_What is required_: Leaving out all pictures, retype the records exactly.

Dataset records Block Start

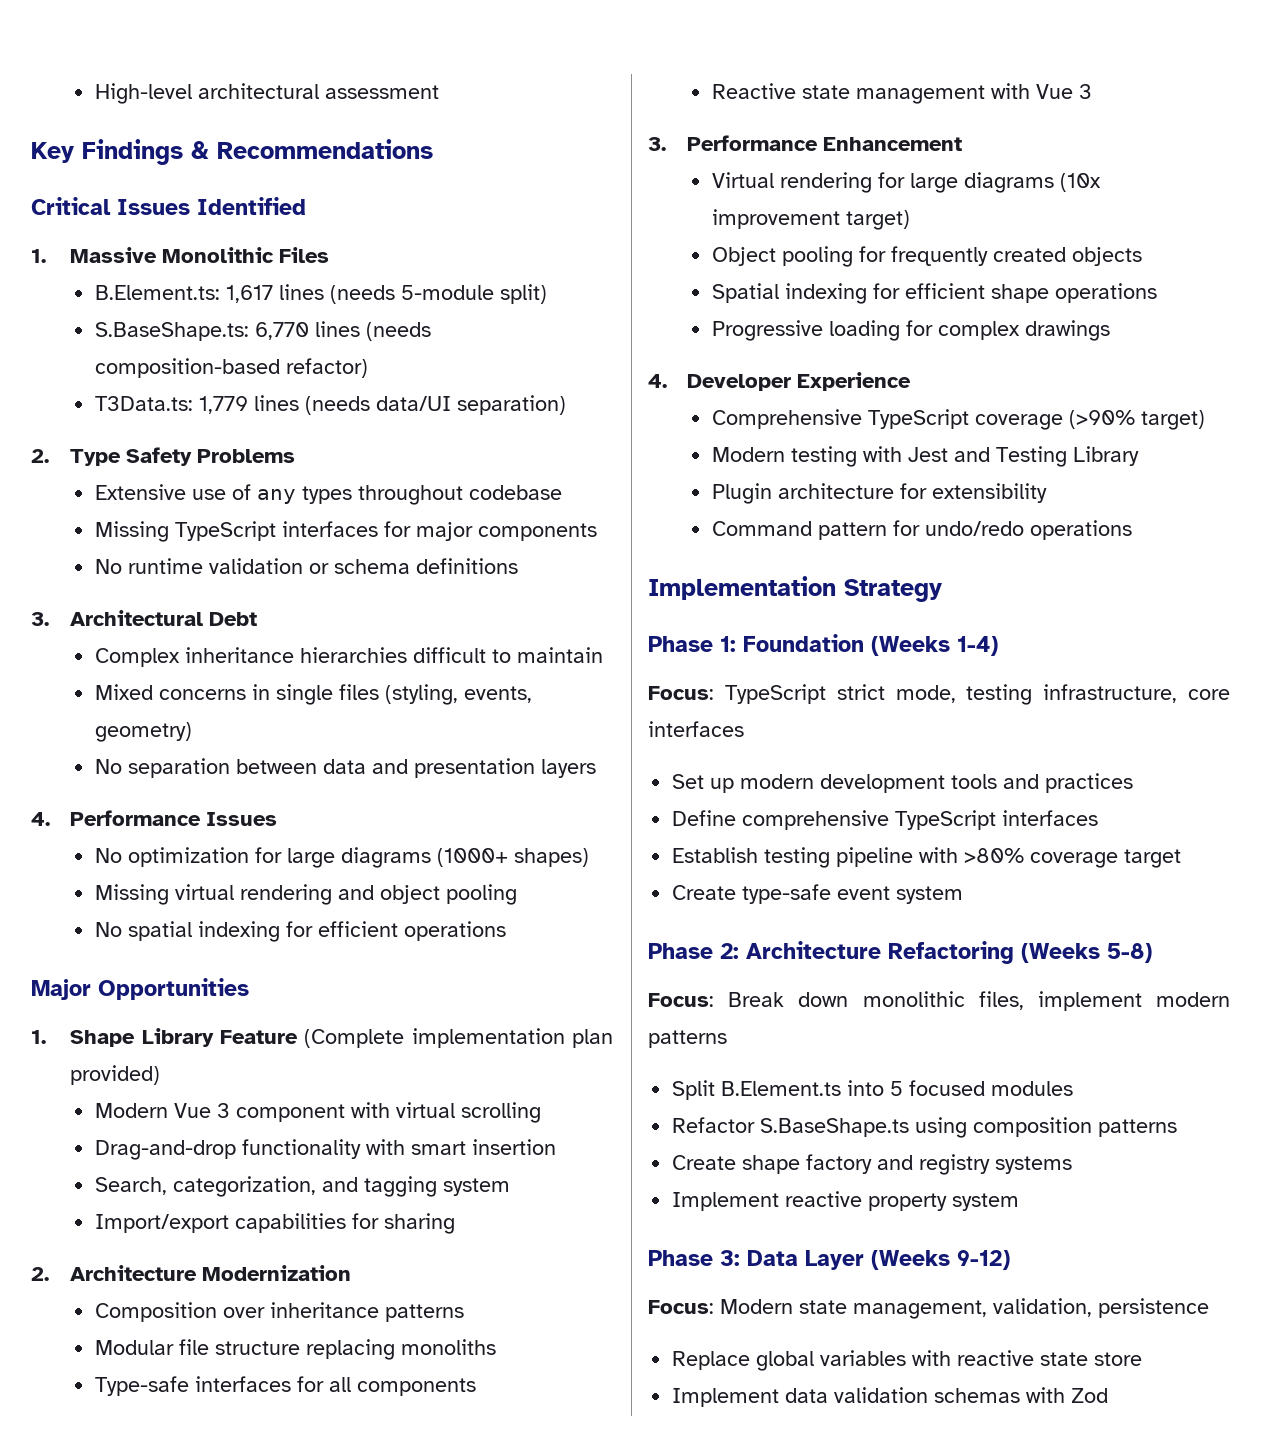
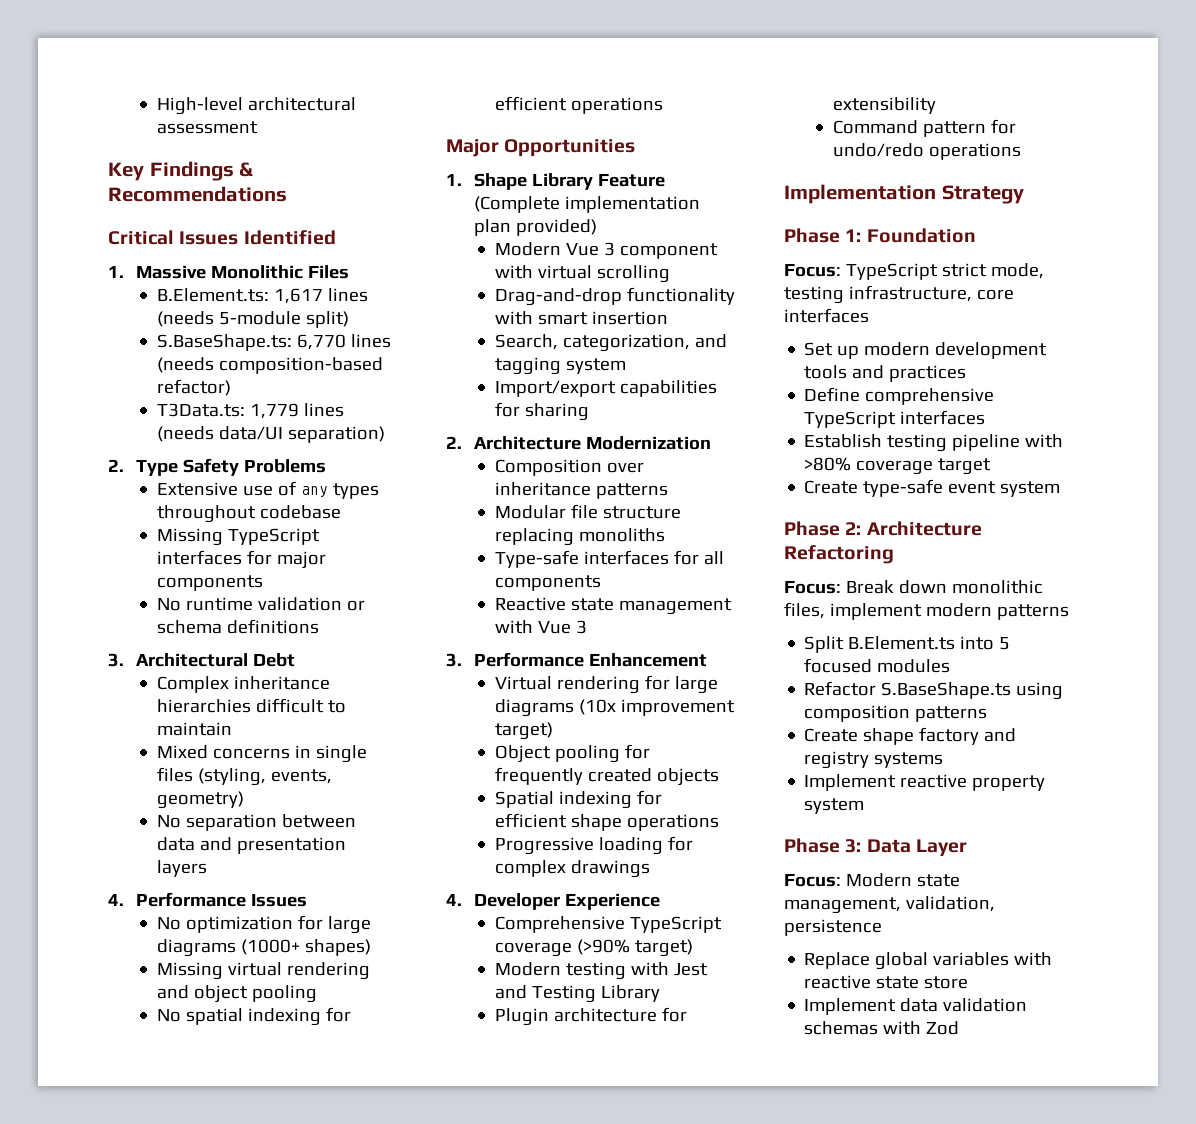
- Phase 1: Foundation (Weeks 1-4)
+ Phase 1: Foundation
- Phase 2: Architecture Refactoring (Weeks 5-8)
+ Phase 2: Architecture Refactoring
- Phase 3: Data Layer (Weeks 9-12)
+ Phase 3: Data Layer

Dataset records Block End

_Task answer_:
- Phase 1: Foundation (Weeks 1-4)
+ Phase 1: Foundation
- Phase 2: Architecture Refactoring (Weeks 5-8)
+ Phase 2: Architecture Refactoring
- Phase 3: Data Layer (Weeks 9-12)
+ Phase 3: Data Layer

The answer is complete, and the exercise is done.